*Directions*. Scan the listing below. Return every line containing the string "ticon".

......

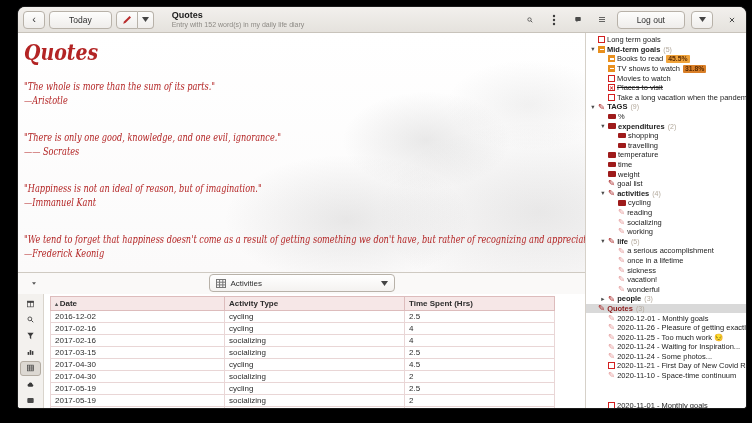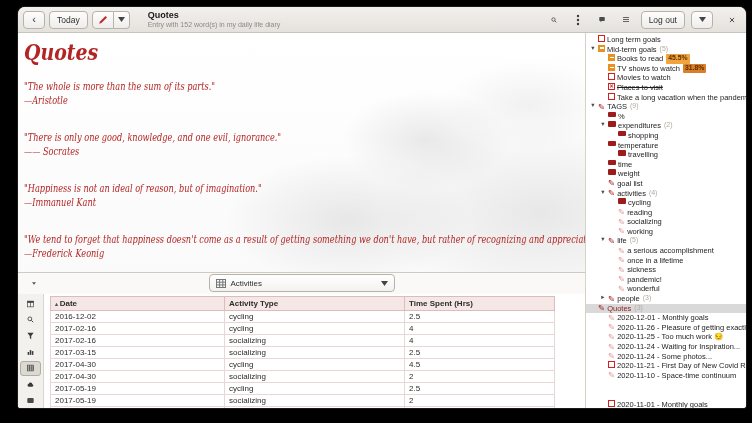--- a/index.html
+++ b/index.html
@@ -8,7 +8,7 @@
 
   
   .titlebar{height:25px;flex:0 0 25px;background:linear-gradient(#f2f0ed,#e5e2dd);border-bottom:1px solid #c8c3bb;display:flex;align-items:center;padding:0 5px;gap:4px}
-  .tb-btn{background:linear-gradient(#fdfdfc,#efedeb);border:1px solid #b8b2a9;border-radius:4px;height:18px;display:inline-flex;align-items:center;justify-content:center;font-size:8.5px;color:#2f2f2f;padding:0 7px;box-sizing:border-box}
+  .tb-btn{background:linear-gradient(#fdfdfc,#efedeb);border:1px solid #b8b2a9;border-radius:4px;height:18px;display:inline-flex;align-items:center;justify-content:center;font-size:8.5px;color:#2f2f2f;padding:0 19px;box-sizing:border-box}
   .tb-btn.sq{width:22px;padding:0}
   .split{display:inline-flex}
   .split .tb-btn:first-child{border-radius:4px 0 0 4px}

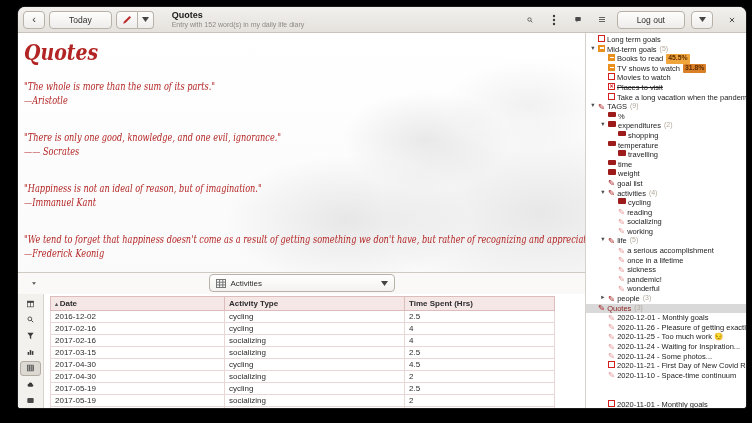--- a/index.html
+++ b/index.html
@@ -58,7 +58,7 @@
   table.acts th.c-date::before{content:"▴ ";font-size:6px;color:#555}
 
   
-  .trow{height:9.6px;display:flex;white-space:nowrap;overflow:hidden;font-size:7.5px;color:#1d1d1d;padding-right:2px}
+  .trow{height:9.6px;display:flex;align-items:center;white-space:nowrap;overflow:hidden;font-size:7.5px;color:#1d1d1d;padding-right:2px}
   .trow.sel{background:#d9d9d9}
   .trow .exp{width:8px;flex:0 0 8px;font-size:6.5px;color:#4a4a4a;text-align:center;line-height:1}
   .trow .lab{margin-left:2px}

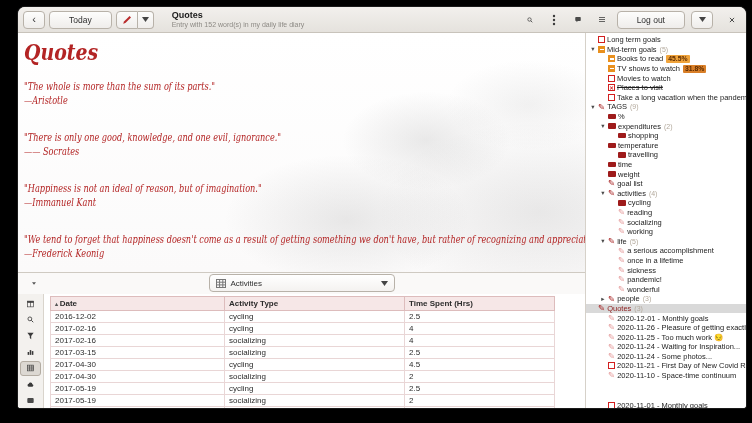--- a/index.html
+++ b/index.html
@@ -62,7 +62,7 @@
   .trow.sel{background:#d9d9d9}
   .trow .exp{width:8px;flex:0 0 8px;font-size:6.5px;color:#4a4a4a;text-align:center;line-height:1}
   .trow .lab{margin-left:2px}
-  .trow .lab.b{font-weight:normal}
+  .trow .lab.b{font-weight:bold}
   .trow .lab.strike{text-decoration:line-through}
   .trow .cnt{margin-left:3px;color:#b3a99c;font-size:7px}
   .trow .badge{margin-left:3px;padding:0 2px;font-size:6.8px;font-weight:bold;color:#5e2c00;border-radius:1px;line-height:8px}

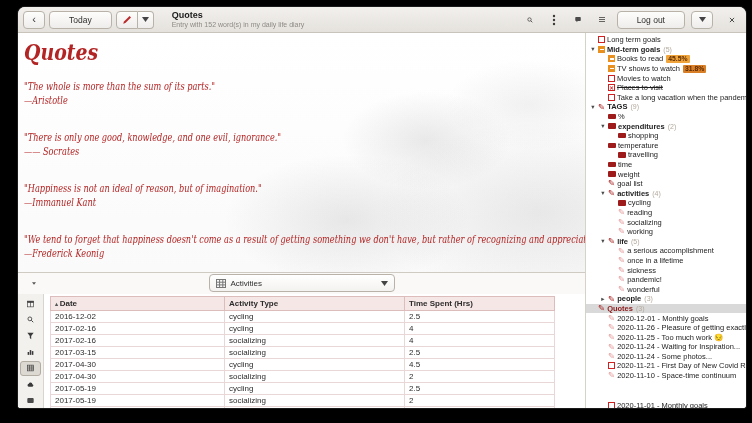--- a/index.html
+++ b/index.html
@@ -367,15 +367,15 @@
           <span class="ticon i-tag"></span>
           <span class="lab">shopping</span>
         </div>
+        <div class="trow" style="padding-left: 23px;">
+          <span class="exp"></span>
+          <span class="ticon i-tag"></span>
+          <span class="lab">travelling</span>
+        </div>
         <div class="trow" style="padding-left: 13px;">
           <span class="exp"></span>
           <span class="ticon i-tag"></span>
           <span class="lab">temperature</span>
-        </div>
-        <div class="trow" style="padding-left: 23px;">
-          <span class="exp"></span>
-          <span class="ticon i-tag"></span>
-          <span class="lab">travelling</span>
         </div>
         <div class="trow" style="padding-left: 13px;">
           <span class="exp"></span>

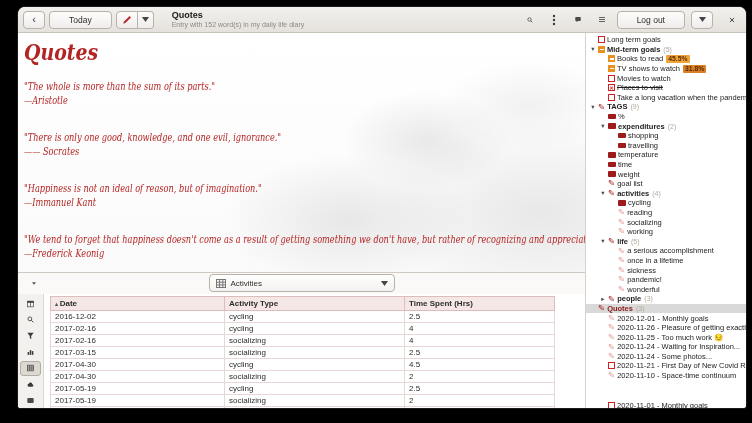--- a/index.html
+++ b/index.html
@@ -442,7 +442,7 @@
         <div class="trow" style="padding-left: 23px;">
           <span class="exp"></span>
           <span class="ticon i-penl">✎</span>
-          <span class="lab">pandemic!</span>
+          <span class="lab">vacation!</span>
         </div>
         <div class="trow" style="padding-left: 23px;">
           <span class="exp"></span>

......

*Solution to this problem*.
           <span class="ticon i-tag"></span>
+          <span class="ticon i-tag"></span>
           <span class="ticon i-tag"></span>
-          <span class="ticon i-tag"></span>
           <span class="ticon i-penl">✎</span>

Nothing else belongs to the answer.